Yet, despite the considerable flexibility accorded to WTO Members in dealing with competition policy, in general, and anti-competitive practices, in particular, coupled with the clear recognition in TRIPS that the latter are considered as particularly egregious, surprisingly little public attention has been accorded to the role of competition policy in advancing public health by increasing access to a sustainable supply of affordable essential medicines. While much has been said and written about the policy options available in terms of patent legislation (Berger, 2002; Correa, 2003a), surprisingly scant attention has been accorded to the interface between intellectual property and competition policy and the implications thereof for public health concerns. The literature on policy options, while not investigating the intellectual property/competition policy in any depth, clearly places the issue on the agenda.

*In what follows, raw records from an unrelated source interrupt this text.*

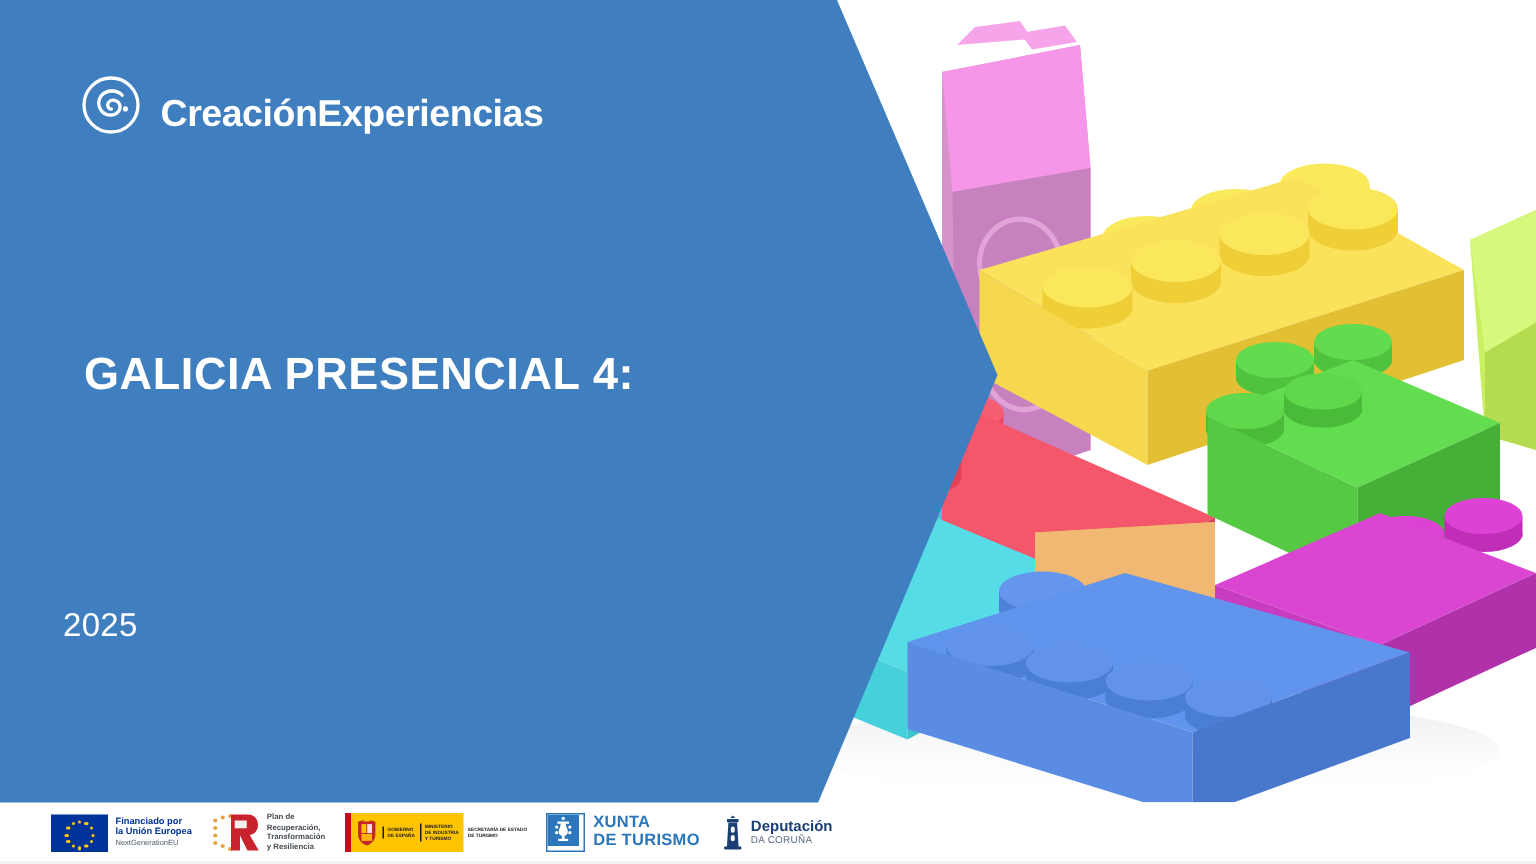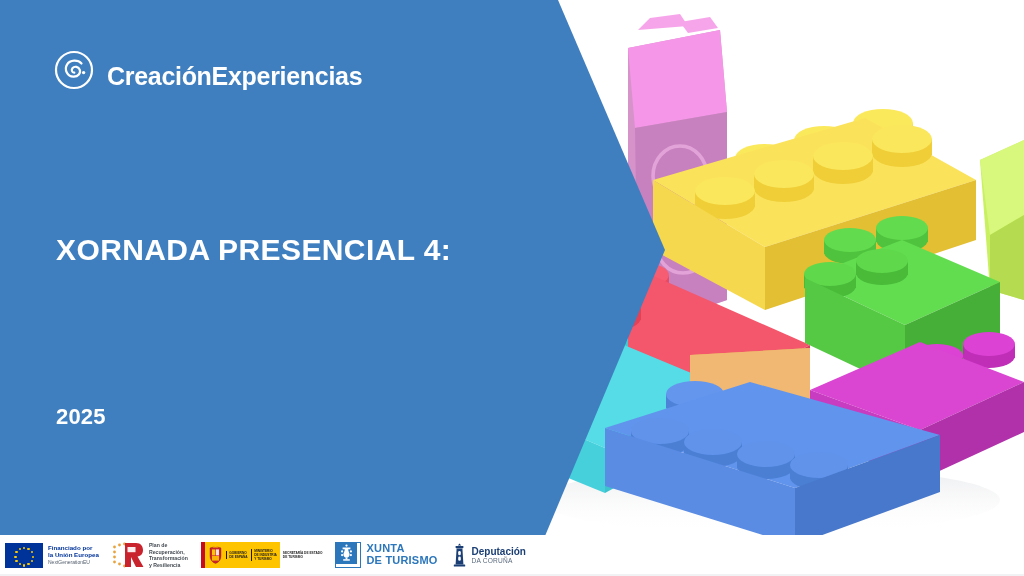--- a/index.html
+++ b/index.html
@@ -250,7 +250,7 @@
     <span class="logo-word">CreaciónExperiencias</span>
   </div>
 
-  <h1 class="slide-title">XORNADA PRESENCIAL 4:</h1>
+  <h1 class="slide-title">GALICIA PRESENCIAL 4:</h1>
   <div class="slide-year">2025</div>
 
   <div class="footer">

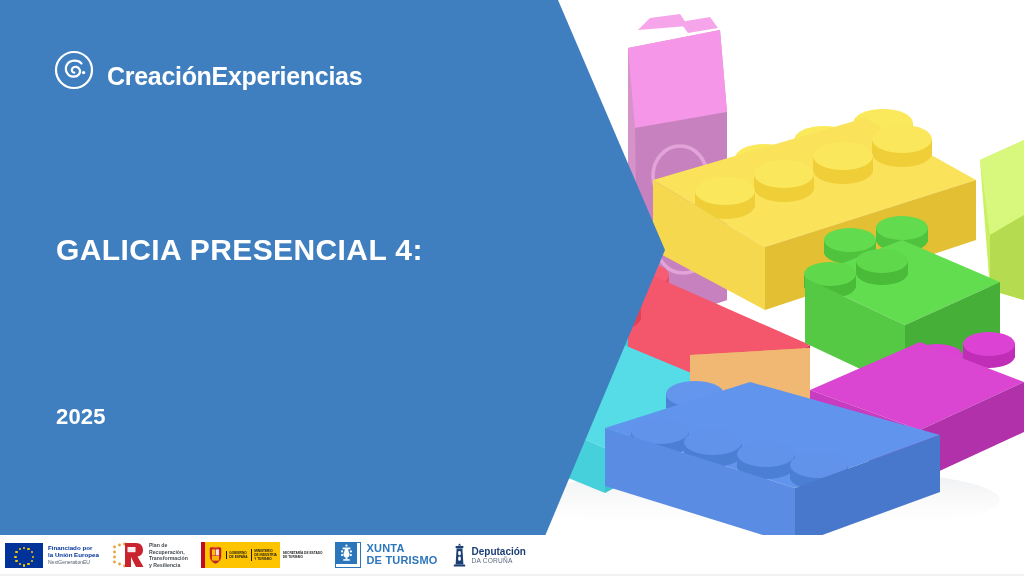--- a/index.html
+++ b/index.html
@@ -28,8 +28,8 @@
     color:#ffffff;font-size:30px;font-weight:700;letter-spacing:0.4px;line-height:1.2;
   }
   .slide-year{
-    position:absolute;left:56px;top:406px;
-    color:#ffffff;font-size:22px;font-weight:700;letter-spacing:0.2px;line-height:1;
+    position:absolute;left:42px;top:406px;
+    color:#ffffff;font-size:22px;font-weight:400;letter-spacing:0.2px;line-height:1;
   }
 
   

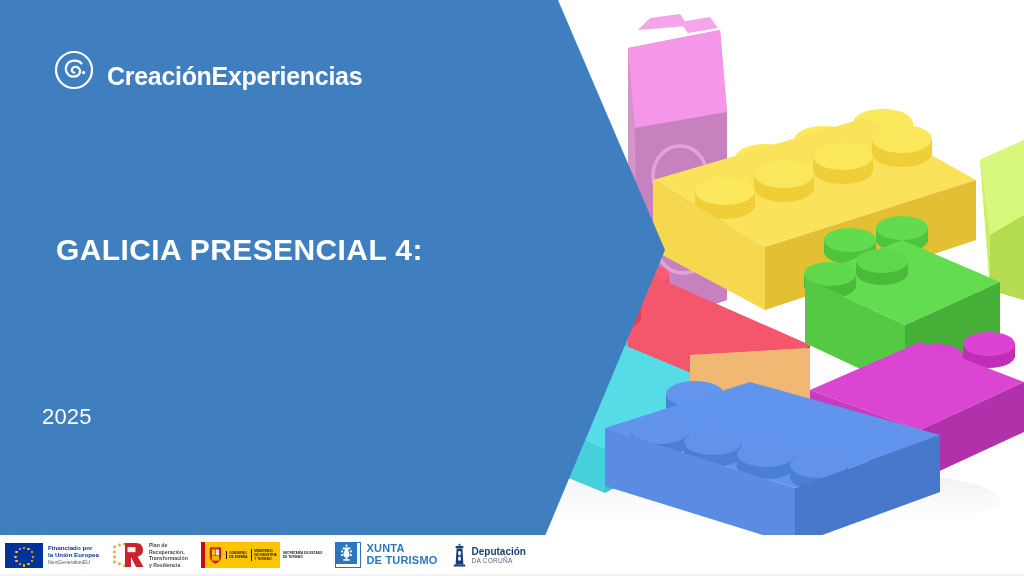--- a/index.html
+++ b/index.html
@@ -36,7 +36,7 @@
   .footer{position:absolute;left:0;bottom:0;width:1024px;height:41px;background:#ffffff;
           display:flex;align-items:center;}
   .footer-strip{position:absolute;left:0;bottom:0;width:1024px;height:2px;background:#f0f2f4;}
-  .logo-bank{position:absolute;left:5px;bottom:4px;height:34px;display:flex;align-items:center;gap:13px;}
+  .logo-bank{position:absolute;left:34px;bottom:4px;height:34px;display:flex;align-items:center;gap:13px;}
   .gov-logo{display:flex;align-items:center;height:30px;}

For example, Reichman (with Hasenzahl, 2003a, p5) notes that in ‘negotiations on the intersection between trade and competition policy, developing countries must remain vigilant in order to preserve the autonomy they need to curb the excesses of overly protectionist IPR [intellectual property right] policies’. The Commission on Intellectual Property Rights

(2002, p13), in discussing intellectual property and development, recommends the ‘establishment of effective competition policies in developing countries’. The Third World Network (2003, p95) also suggest that where a compulsory licence is granted to remedy an anti-competitive practice, countries ‘will have much room for flexibility with regard to its terms, and [it] will be an important tool for ensuring access to affordable medicines’.